------ RECORDS FOR THIS EXERCISE ------

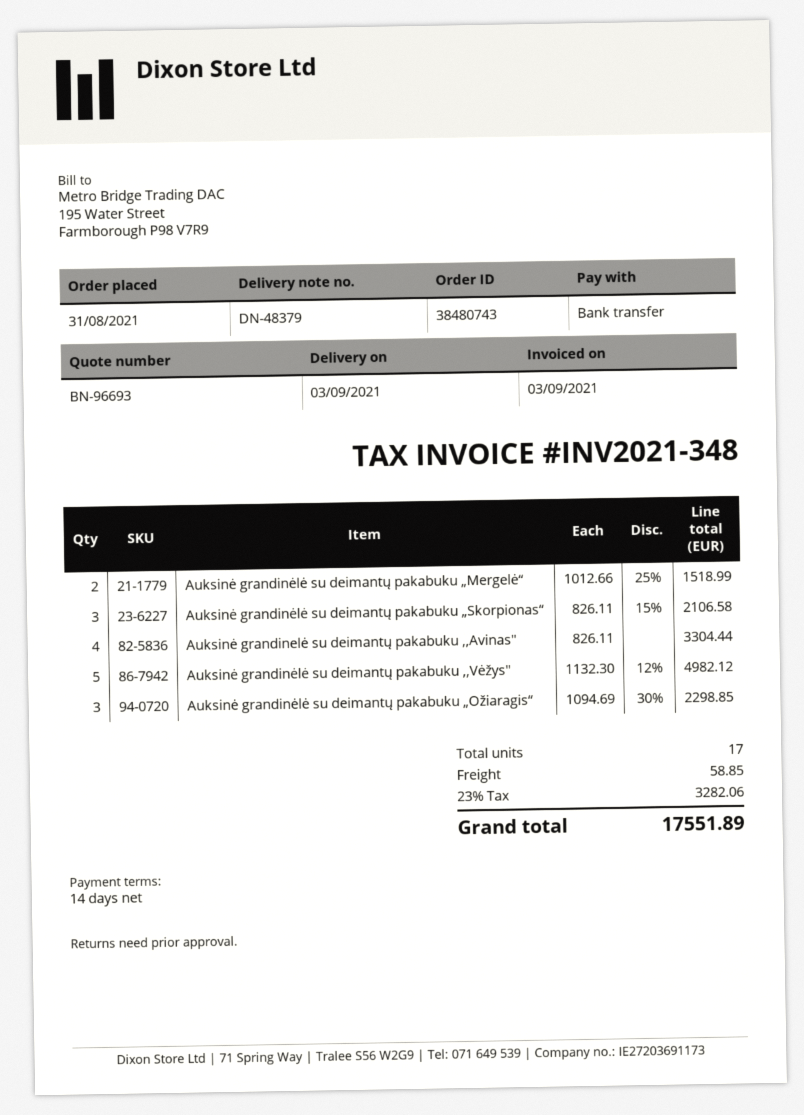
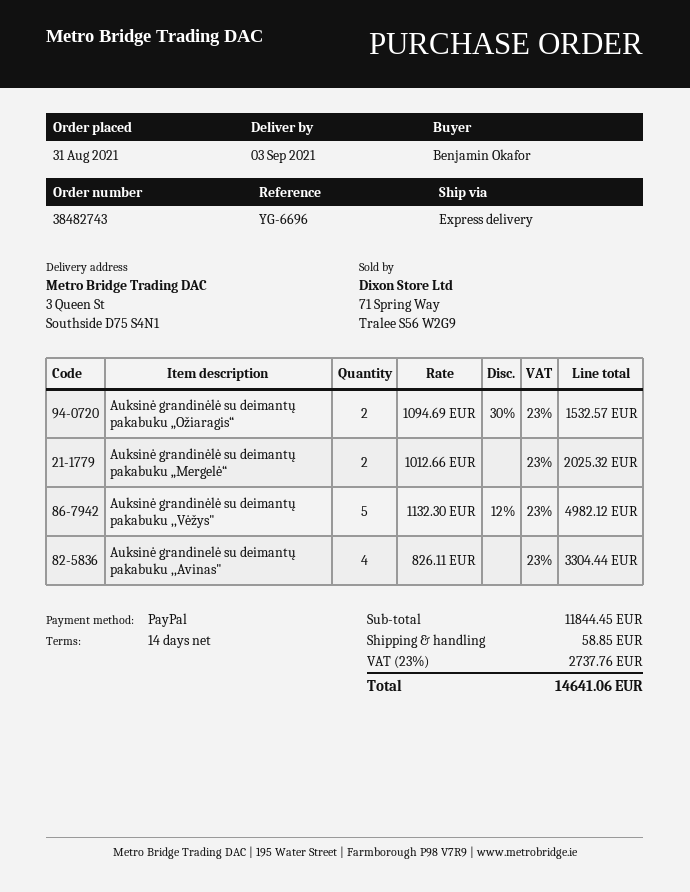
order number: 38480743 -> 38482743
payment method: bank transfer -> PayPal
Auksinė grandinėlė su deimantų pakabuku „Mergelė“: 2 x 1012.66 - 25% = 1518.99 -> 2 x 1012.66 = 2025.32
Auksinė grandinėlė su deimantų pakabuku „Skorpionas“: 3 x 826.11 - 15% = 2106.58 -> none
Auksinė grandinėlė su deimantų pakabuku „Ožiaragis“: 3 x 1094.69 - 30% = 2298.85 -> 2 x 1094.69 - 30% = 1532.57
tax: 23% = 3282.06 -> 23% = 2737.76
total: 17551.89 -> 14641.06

------

• [TASK]:
In the entries above, find each line with the word "Auksinė" and return it.

• [EXERCISE RESPONSE]:
Auksinė grandinėlė su deimantų pakabuku „Mergelė“: 2 x 1012.66 - 25% = 1518.99 -> 2 x 1012.66 = 2025.32
Auksinė grandinėlė su deimantų pakabuku „Skorpionas“: 3 x 826.11 - 15% = 2106.58 -> none
Auksinė grandinėlė su deimantų pakabuku „Ožiaragis“: 3 x 1094.69 - 30% = 2298.85 -> 2 x 1094.69 - 30% = 1532.57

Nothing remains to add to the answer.